Art. 22º: O executivo de finanças
deverá colaborar para o desenvolvimento da organização
em que atue bem como para o aprimoramento profissional e pessoal
dos demais associados do IBEF.
Art. 23º: Compartilhar seus conhecimentos
e experiências junto aos demais profissionais como retribuição
à sociedade que tornou possível a sua capacitação
técnica e o aperfeiçoamento de sua conduta como
cidadão consciente e responsável.
Art. 24º: Ao exercer posição
de liderança, o executivo de finanças dará
a devida atenção e consideração
aos interesses de seus colaboradores de modo a criar um ambiente
de trabalho estimulante, produtivo e agradável.

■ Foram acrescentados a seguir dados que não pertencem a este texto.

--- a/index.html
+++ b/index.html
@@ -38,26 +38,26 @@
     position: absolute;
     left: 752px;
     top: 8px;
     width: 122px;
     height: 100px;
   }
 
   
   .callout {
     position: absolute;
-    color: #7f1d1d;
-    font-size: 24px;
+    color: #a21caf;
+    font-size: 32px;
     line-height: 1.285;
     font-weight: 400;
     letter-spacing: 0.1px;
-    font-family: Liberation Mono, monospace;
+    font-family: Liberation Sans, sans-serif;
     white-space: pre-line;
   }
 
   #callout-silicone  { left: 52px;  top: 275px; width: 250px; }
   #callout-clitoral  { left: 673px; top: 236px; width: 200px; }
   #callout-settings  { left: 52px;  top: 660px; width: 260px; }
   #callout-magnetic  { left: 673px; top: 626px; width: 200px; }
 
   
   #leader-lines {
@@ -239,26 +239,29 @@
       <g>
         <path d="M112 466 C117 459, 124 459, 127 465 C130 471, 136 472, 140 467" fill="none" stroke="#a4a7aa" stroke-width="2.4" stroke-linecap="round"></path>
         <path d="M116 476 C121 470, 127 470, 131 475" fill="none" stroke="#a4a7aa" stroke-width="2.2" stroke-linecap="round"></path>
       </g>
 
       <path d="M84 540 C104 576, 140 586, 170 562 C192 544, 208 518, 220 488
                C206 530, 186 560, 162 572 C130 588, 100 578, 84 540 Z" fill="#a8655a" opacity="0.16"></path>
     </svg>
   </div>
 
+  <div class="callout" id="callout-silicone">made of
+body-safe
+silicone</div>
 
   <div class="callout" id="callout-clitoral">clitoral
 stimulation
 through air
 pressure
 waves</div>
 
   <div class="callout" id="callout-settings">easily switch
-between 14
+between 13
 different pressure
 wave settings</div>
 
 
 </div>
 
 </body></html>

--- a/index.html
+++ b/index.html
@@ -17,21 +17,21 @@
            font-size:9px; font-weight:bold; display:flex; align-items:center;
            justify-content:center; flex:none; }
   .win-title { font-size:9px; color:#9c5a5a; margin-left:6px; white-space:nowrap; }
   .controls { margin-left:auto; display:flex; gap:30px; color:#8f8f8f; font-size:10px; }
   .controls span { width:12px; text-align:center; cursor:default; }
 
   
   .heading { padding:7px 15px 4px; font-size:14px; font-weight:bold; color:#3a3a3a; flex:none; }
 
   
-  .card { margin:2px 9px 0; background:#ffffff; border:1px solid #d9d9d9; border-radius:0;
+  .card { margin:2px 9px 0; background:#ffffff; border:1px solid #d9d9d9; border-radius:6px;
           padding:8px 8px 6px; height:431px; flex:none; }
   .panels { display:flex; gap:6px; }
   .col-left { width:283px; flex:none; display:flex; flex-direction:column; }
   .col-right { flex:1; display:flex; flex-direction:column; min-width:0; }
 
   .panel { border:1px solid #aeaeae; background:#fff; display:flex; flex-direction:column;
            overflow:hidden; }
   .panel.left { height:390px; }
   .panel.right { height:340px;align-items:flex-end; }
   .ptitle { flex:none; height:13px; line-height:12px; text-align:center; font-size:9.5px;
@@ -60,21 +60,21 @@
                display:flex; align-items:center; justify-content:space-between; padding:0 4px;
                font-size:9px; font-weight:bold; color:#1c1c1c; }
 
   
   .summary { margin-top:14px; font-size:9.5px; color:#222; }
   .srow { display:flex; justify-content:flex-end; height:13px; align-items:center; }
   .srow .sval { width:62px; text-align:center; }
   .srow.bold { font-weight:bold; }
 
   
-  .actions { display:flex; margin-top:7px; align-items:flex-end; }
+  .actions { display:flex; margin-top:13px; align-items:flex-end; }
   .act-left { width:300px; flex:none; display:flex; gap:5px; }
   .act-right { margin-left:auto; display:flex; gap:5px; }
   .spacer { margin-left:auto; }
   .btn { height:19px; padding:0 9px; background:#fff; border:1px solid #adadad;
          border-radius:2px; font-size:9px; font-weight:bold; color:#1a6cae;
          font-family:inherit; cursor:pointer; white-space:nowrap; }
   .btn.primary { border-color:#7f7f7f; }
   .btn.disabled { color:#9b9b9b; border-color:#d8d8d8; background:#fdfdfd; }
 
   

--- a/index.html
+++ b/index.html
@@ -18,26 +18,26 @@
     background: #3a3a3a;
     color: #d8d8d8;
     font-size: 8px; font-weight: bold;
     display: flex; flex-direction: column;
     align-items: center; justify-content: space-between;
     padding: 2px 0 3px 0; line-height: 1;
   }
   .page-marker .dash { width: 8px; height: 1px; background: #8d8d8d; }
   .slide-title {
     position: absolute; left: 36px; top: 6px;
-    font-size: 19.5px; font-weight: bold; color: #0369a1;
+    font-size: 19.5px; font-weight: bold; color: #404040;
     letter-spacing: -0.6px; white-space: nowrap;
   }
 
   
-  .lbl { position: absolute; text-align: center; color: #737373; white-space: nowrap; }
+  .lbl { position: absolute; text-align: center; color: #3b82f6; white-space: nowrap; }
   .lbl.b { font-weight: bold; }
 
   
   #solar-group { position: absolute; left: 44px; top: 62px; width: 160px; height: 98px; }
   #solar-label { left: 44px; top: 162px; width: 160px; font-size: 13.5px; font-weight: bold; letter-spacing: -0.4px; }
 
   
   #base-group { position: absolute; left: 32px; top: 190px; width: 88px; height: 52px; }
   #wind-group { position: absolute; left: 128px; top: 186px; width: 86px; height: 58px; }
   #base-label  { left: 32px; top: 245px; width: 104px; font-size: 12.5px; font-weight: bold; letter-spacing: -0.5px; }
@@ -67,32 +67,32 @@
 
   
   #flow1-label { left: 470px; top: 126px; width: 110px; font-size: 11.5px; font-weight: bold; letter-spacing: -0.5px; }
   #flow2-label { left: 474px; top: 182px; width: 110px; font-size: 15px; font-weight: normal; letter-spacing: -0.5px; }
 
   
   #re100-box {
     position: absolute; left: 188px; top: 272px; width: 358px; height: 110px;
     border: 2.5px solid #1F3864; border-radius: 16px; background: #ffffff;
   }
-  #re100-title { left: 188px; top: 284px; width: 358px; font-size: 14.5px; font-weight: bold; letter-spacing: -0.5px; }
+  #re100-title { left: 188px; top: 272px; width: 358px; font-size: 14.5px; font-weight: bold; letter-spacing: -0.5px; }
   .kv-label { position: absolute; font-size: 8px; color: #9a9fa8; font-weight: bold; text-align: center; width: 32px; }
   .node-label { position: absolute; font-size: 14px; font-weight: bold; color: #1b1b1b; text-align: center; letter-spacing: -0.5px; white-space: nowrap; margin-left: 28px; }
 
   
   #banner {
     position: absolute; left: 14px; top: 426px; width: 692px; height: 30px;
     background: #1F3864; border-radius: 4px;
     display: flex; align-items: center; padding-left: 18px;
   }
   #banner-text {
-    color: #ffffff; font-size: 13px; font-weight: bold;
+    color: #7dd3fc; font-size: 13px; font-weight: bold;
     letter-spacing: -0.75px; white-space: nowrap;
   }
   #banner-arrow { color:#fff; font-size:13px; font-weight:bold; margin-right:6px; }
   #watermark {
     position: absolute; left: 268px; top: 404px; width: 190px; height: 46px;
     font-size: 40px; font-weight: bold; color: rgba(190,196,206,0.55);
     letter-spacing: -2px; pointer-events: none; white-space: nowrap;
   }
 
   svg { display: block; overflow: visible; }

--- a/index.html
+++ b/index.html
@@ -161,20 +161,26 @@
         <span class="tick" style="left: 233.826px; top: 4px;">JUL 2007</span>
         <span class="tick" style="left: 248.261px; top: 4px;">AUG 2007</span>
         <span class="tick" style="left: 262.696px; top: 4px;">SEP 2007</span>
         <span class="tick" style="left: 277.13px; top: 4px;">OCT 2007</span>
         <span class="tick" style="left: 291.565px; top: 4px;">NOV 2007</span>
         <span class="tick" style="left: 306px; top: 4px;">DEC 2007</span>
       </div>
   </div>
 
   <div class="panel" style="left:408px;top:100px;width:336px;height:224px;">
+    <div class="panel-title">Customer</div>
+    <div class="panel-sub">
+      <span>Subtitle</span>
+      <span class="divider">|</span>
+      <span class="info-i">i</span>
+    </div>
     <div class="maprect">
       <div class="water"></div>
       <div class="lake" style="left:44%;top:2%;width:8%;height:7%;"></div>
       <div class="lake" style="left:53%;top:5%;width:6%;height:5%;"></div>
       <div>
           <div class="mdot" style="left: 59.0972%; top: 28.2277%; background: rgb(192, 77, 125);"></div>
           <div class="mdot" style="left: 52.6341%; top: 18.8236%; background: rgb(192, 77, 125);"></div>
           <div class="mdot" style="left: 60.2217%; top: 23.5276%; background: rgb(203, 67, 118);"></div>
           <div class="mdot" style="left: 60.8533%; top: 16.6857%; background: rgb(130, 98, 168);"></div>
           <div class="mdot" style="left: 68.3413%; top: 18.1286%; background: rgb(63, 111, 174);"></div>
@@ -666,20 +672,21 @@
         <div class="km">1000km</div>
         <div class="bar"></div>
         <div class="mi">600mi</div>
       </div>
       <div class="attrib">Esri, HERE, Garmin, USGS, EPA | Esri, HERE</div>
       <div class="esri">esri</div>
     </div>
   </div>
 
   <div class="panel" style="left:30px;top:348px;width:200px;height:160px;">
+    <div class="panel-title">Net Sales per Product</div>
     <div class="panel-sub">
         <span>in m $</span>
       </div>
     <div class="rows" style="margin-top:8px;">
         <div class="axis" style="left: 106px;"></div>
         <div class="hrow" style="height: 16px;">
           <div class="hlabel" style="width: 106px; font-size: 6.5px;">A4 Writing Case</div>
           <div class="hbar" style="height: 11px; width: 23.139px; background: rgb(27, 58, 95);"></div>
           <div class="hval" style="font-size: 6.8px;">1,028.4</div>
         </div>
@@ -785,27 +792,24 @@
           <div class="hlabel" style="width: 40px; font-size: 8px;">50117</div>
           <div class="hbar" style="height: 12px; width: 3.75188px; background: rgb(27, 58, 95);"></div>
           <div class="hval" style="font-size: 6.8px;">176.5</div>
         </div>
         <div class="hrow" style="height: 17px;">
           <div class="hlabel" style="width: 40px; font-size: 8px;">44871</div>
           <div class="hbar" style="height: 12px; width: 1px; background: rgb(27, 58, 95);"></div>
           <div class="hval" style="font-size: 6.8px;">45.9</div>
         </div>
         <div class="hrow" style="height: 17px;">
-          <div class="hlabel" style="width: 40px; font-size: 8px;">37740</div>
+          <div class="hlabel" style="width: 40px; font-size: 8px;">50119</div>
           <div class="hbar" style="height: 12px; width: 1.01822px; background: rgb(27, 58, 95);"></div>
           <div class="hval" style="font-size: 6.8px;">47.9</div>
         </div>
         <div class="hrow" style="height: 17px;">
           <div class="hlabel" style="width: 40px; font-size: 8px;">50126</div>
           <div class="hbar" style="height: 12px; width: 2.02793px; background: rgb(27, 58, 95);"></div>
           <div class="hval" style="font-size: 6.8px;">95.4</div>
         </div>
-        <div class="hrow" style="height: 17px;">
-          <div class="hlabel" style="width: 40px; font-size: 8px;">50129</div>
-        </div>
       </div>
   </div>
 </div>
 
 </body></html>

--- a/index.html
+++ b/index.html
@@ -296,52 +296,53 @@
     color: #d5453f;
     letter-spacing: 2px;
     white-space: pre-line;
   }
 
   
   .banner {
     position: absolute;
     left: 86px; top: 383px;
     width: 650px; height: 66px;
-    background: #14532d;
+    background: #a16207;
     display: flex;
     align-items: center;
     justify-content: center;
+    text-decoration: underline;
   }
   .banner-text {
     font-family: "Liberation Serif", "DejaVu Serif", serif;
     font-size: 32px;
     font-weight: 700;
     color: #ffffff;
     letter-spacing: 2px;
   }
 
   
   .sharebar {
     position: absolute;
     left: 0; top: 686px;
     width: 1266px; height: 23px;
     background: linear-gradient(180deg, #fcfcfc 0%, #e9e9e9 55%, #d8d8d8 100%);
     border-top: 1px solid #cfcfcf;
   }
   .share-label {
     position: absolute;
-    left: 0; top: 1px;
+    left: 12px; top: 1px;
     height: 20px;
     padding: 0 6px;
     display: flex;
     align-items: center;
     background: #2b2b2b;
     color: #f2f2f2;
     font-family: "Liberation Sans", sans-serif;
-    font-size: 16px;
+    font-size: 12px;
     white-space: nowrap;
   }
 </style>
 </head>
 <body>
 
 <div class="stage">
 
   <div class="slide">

Art. 25º: Sempre que cabível, o
executivo de finanças empregará os seus conhecimentos
e experiência no sentido de buscar, dentro do que permitam
as normas legais, a redução da carga tributária
de modo a preservar tanto os interesses empresariais quanto
os comunitários e a geração de empregos.
Art. 26º: O executivo de finanças
se disporá a participar das atividades de associação
e integração que valorizem a formação
e o desenvolvimento profissional criando condições
para o estabelecimento de vínculos de amizade cordial
e respeito mútuo na comunidade do IBEF.
Art. 27º: O executivo de finanças
dará a necessária atenção e prioridade
à defesa dos direitos humanos e dos interesses comunitários
considerando a preservação dos recursos naturais
e do ambiente ecológico como seu dever de cidadania.
Art. 28º: Dedicará parcela de seu
tempo, iniciativa e capacidade de realização
em proveito de atividades cívicas e culturais que possam
contribuir para o fortalecimento das Instituições
e engrandecimento da sociedade e da Pátria.
Art. 29º: O executivo de finanças
deverá respeitar e fazer respeitar integralmente os
termos e disposições do Estatuto Social do IBEF.
Art. 30º: Cabe a cada executivo de finanças
bem como às organizações associadas ao
IBEF cumprir e fazer que sejam respeitados os princípios
éticos que inspiram a atividade zelando pela observância
do Código de Ética e das Normas de Conduta Profissional.